The Wall Street Journal (sorry, no link -- they have a paywall) ran a story today claiming that AARP is now open to the idea of raising the retirement age in order to "save" Social Security -- something it had vowed to fight against. But this lobby, which has become more of a broker for Medicare supplement insurance plans than a real public interest advocate for seniors, is walking back this report in a hurry. It looks like it may have been one of those coordinated trial balloon leaks to gauge wind direction. AARP is acting very confused about exactly what its position is, and seems to want to have it both ways.
While telling CNN today that that there was some "miscommunication" with the Wall Street Journal, AARP legislative policy director David Certner acknowledged that AARP believes that Social Security needs to be changed.
"Everybody knows we need to look at a package of different changes to Social Security to make it strong for the long term," he said. "The reality is, we have more people older and who are living longer, so we need to make changes. Everybody recognizes that. And we're certainly willing to talk about a package of changes that will keep Social Security strong."
Even though raising the retirement age does constitute a benefits cut, the 37 million-member lobbying powerhouse launched a national ad campaign Thursday warning members of Congress not to reduce benefits for recipients of Social Security and Medicare.

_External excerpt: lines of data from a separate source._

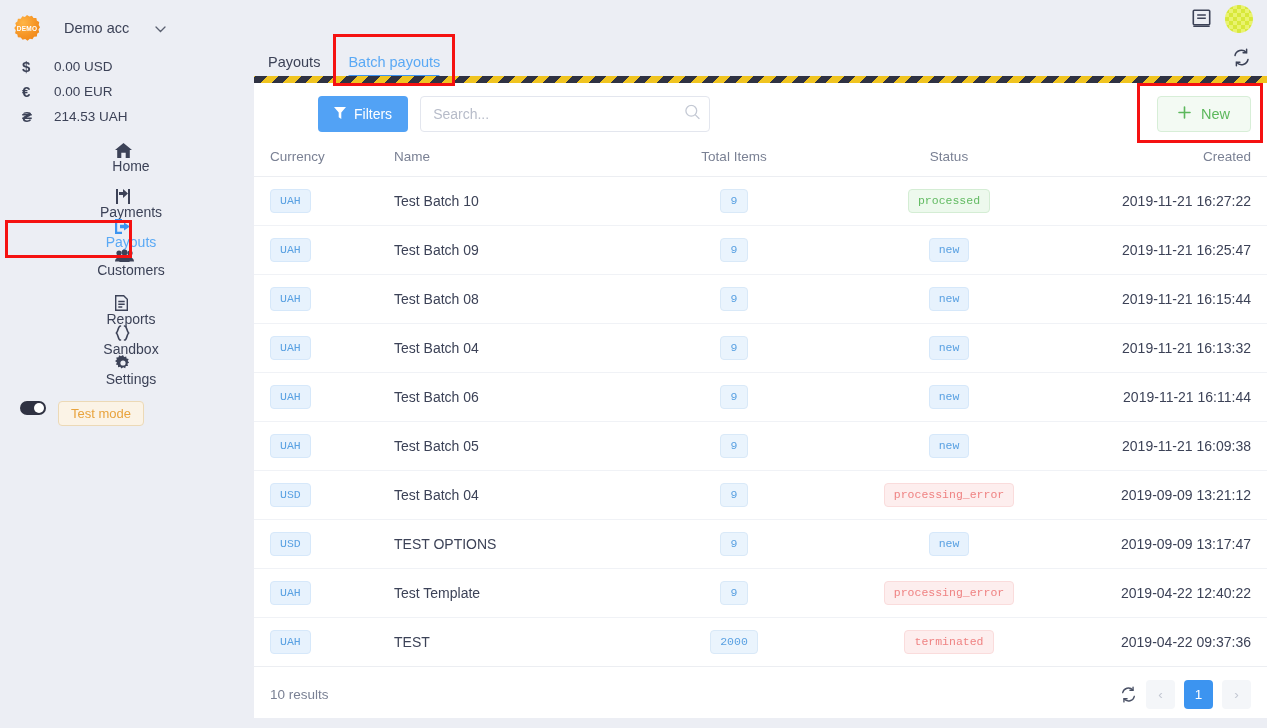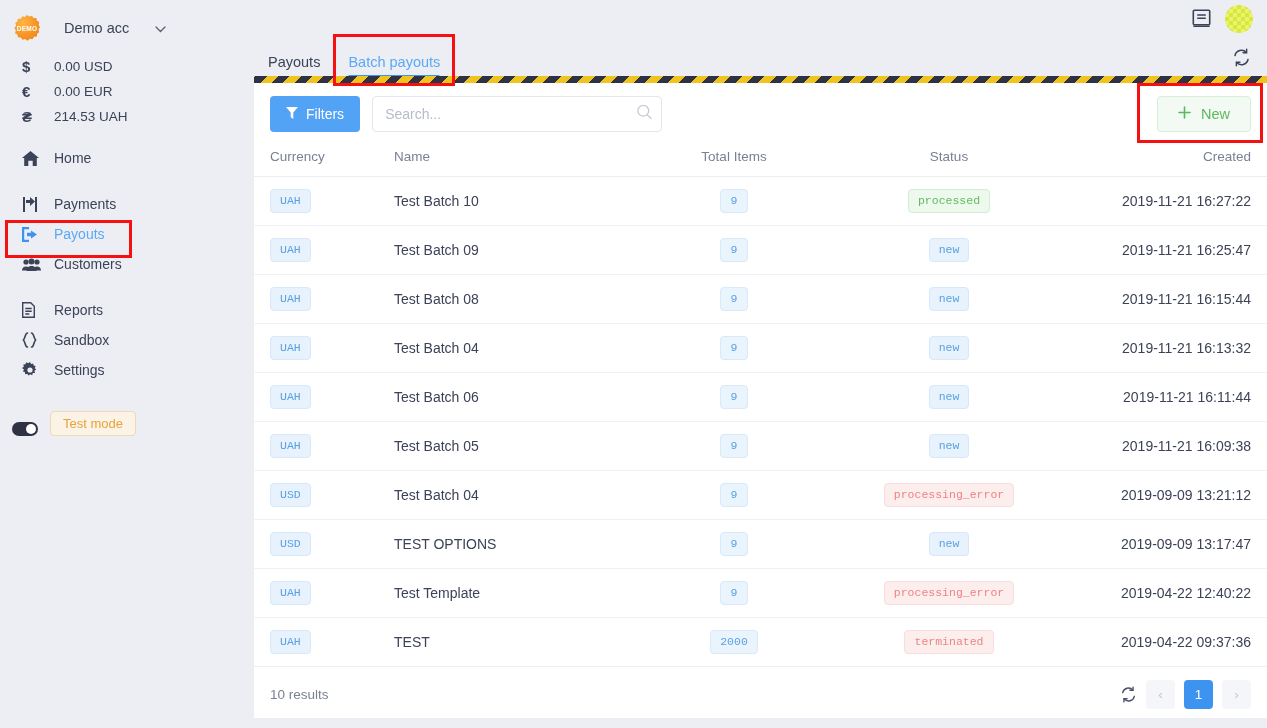--- a/index.html
+++ b/index.html
@@ -44,30 +44,30 @@
   .bal-row {
     display: flex; align-items: center; height: 25px;
     padding-left: 22px; font-size: 13.5px; color: #3c4257;
   }
   .bal-sym { width: 32px; font-size: 15px; color: #3c4257; font-weight: 600; }
 
   .nav { margin-top: 14px; }
   .nav-group { margin-bottom: 16px; }
   .nav-item {
     display: flex; align-items: center; height: 30px;
-    padding-left: 22px; font-size: 14px; color: #3c4257; cursor: pointer;
+    padding-left: 22px; font-size: 14px; color: #3c4257; cursor: pointer; flex-direction: column;
   }
   .nav-item .ico {
     width: 32px; display: flex; align-items: center; color: #3c4257;
   }
   .nav-item.active { color: #5aa9f5; }
   .nav-item.active .ico { color: #3c94f0; }
 
   .testmode-row {
-    display: flex; align-items: flex-end; padding-left: 12px; margin-top: 26px; gap: 12px;
+    display: flex; align-items: flex-start; padding-left: 20px; margin-top: 16px; gap: 12px;
   }
   .tgl {
     width: 26px; height: 14px; border-radius: 7px; background: #2f3242;
     position: relative; flex: 0 0 26px; cursor: pointer;
   }
   .tgl::after {
     content: ""; position: absolute; top: 2px; right: 2px;
     width: 10px; height: 10px; border-radius: 50%; background: #fff;
   }
   .testmode-pill {
@@ -111,21 +111,21 @@
   .panel {
     position: absolute; left: 14px; right: 0; top: 76px; bottom: 10px;
     background: #ffffff;
   }
   .hazard {
     height: 7px; width: 100%;
     background: repeating-linear-gradient(-45deg,
       #f0c420 0 8px, #f0c420 8px, #2f3242 8px, #2f3242 16px);
   }
   .toolbar {
-    height: 62px; display: flex; align-items: center; padding: 0 16px; gap: 12px;
+    height: 62px; display: flex; align-items: center; padding: 0 16px; gap: 12px; margin-left: 48px;
   }
   .btn-filters {
     background: #52a2f5; color: #fff; border: none; border-radius: 4px;
     height: 36px; padding: 0 16px; font-size: 14px; display: flex;
     align-items: center; gap: 8px; cursor: pointer;
     font-family: "Liberation Sans", sans-serif;
   }
   .search-wrap { position: relative; width: 290px; text-decoration: underline; }
   .search-input {
     width: 100%; height: 36px; border: 1px solid #e3e6ee; border-radius: 4px;

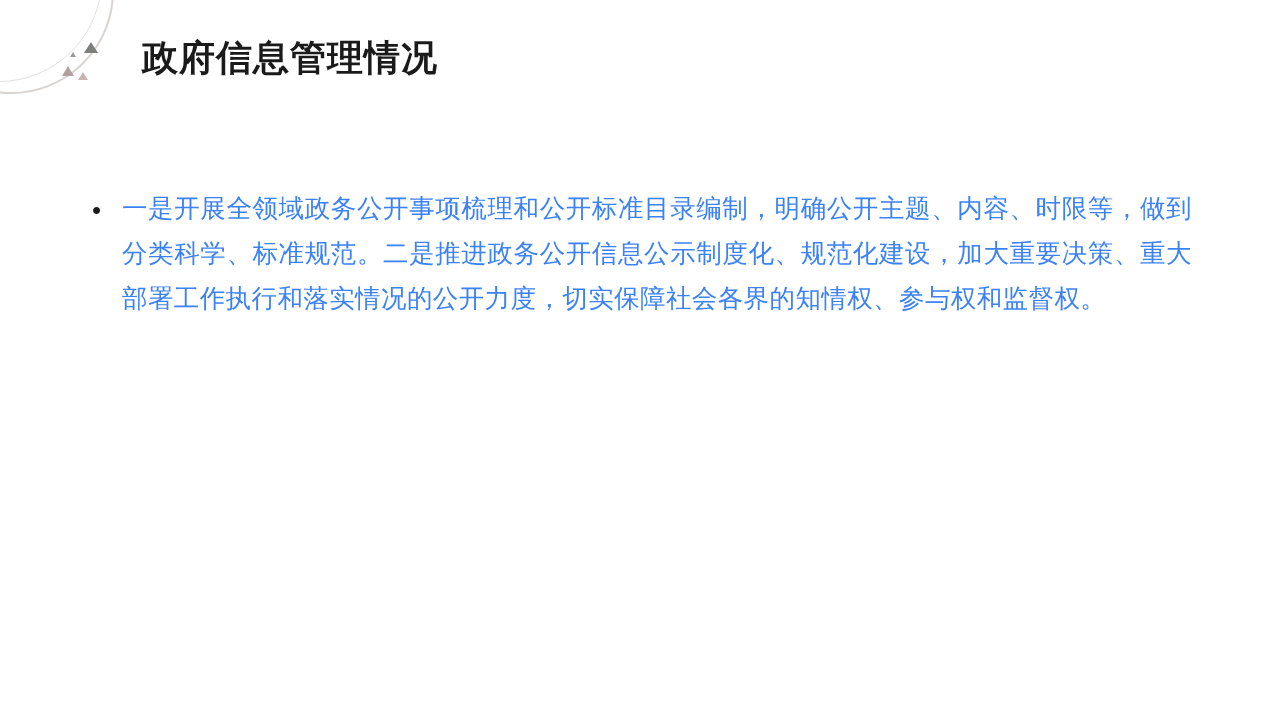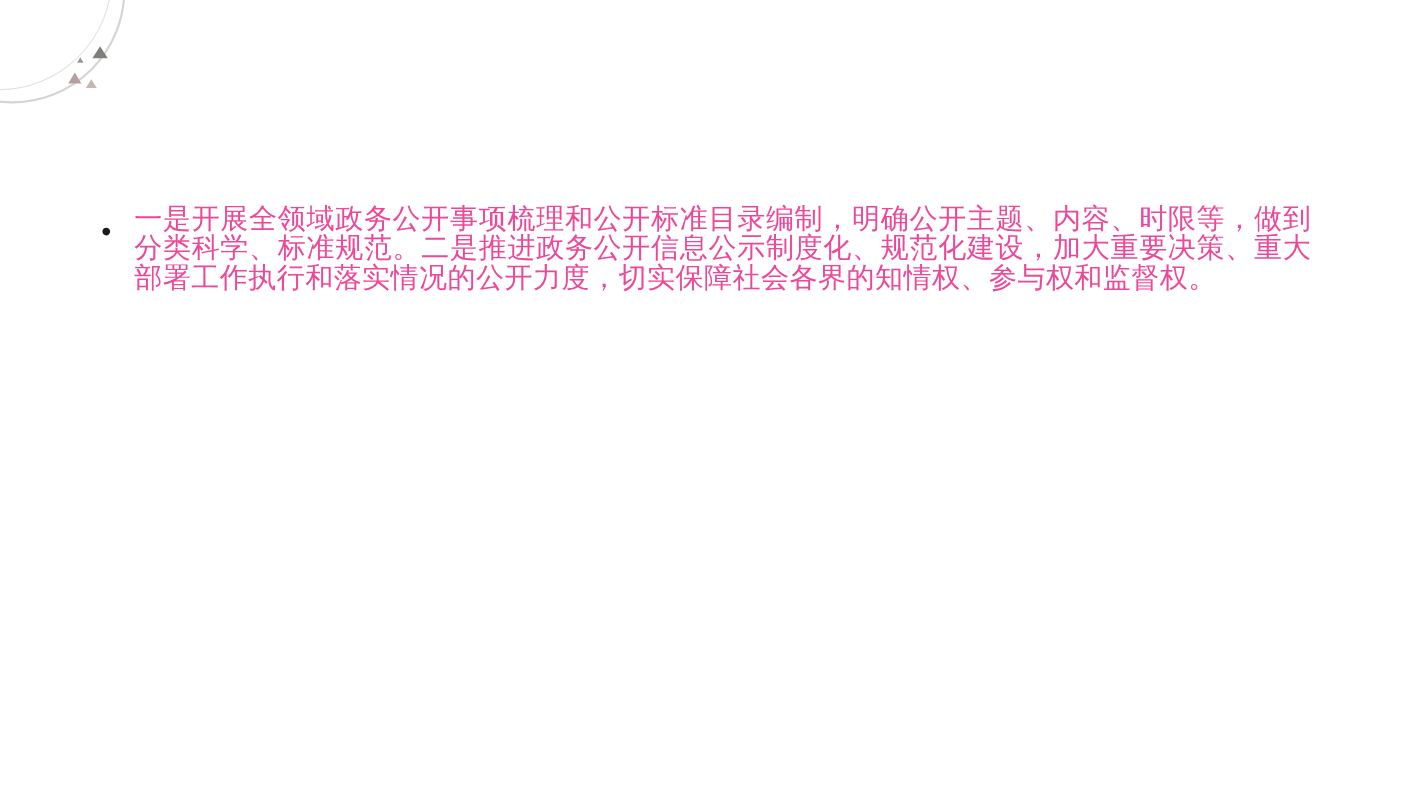--- a/index.html
+++ b/index.html
@@ -107,41 +107,42 @@
     flex: 0 0 auto;
     width: 30px;
     font-size: 26px;
     line-height: 48px;
     color: #1a1a1a;
     text-align: left;
   }
   .bullet-text {
     flex: 1 1 auto;
     font-size: 25.5px;
-    line-height: 27px;
-    color: #ec4899;
+    line-height: 45px;
+    color: #3b82f6;
     text-align: justify;
     text-justify: inter-ideograph;
     letter-spacing: 0.4px;
   }
 </style>
 </head>
 <body>
 
 <div class="slide">
 
   <div class="corner-decor">
     <div class="corner-arc-outer"></div>
     <div class="corner-arc-inner"></div>
     <div class="tri tri-a"></div>
     <div class="tri tri-b"></div>
     <div class="tri tri-c"></div>
     <div class="tri tri-d"></div>
   </div>
 
+  <div class="slide-title">政府信息管理情况</div>
 
   <div class="body-block">
     <div class="bullet-row">
       <span class="bullet-dot">•</span>
       <span class="bullet-text">一是开展全领域政务公开事项梳理和公开标准目录编制，明确公开主题、内容、时限等，做到分类科学、标准规范。二是推进政务公开信息公示制度化、规范化建设，加大重要决策、重大部署工作执行和落实情况的公开力度，切实保障社会各界的知情权、参与权和监督权。</span>
     </div>
   </div>
 
 </div>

Raise the retirement age without raising the retirement age -- Paul Ryan must be loving this. It's doubletalking doublethink after his own heart. I betcha he'll apply for a special waiver to join AARP before he's 50. I betcha AARP will also rope in the Millennials with a special introductory offer to give them a headstart on shopping for voucher plans of the future. Medicare Part F for Failure, they might call it.
Meanwhile, a grassroots campaign is taking shape urging people to just cut up their AARP cards and demand a refund of their membership fees. Eric Kingson, a former advisor to President Obama on Social Security, is going to burn his. From his Firedoglake post today:
And so, sadly and with respect for many good people associated with AARP, I have decided to make the supreme sacrifice and “burn my AARP card” and recommend that others consider doing so as well. No more AARP discounts, free Magazines with Katie Couric, Sally Field, Michael Fox, Goldie Hawn, Condoleezza Rice, Robin Williams, Robert Redford, Harrison Ford and others emblazoned each month on its cover– all fine people but hardly typical of the nation’s very diverse population of boomers and elders. Oh well.
Fortunately, there are a couple of organizations out there — the Alliance for Retired Americans and the National Committee to Preserve Social Security and Medicare — which maintain an advocacy focus more supportive of the protections provided by Social Security, Medicare and Medicaid. For those also inclined to “tune out and drop out” of AARP, maybe its time for us through our various networks, blogs and organizational involvements to encourage others to do so as well. And, with AARP being so wavering in its support of elders, hopefully, two outstanding organizations — the Alliance for Retired Americans (www.retiredamericans.org) and the National Committee for the Preservation of Social Security and Medicare (www.ncpssm.org ) — will find opportunity to further build their already substantial memberships and with it to become even stronger advocates for today’s and tomorrow’s older Americans.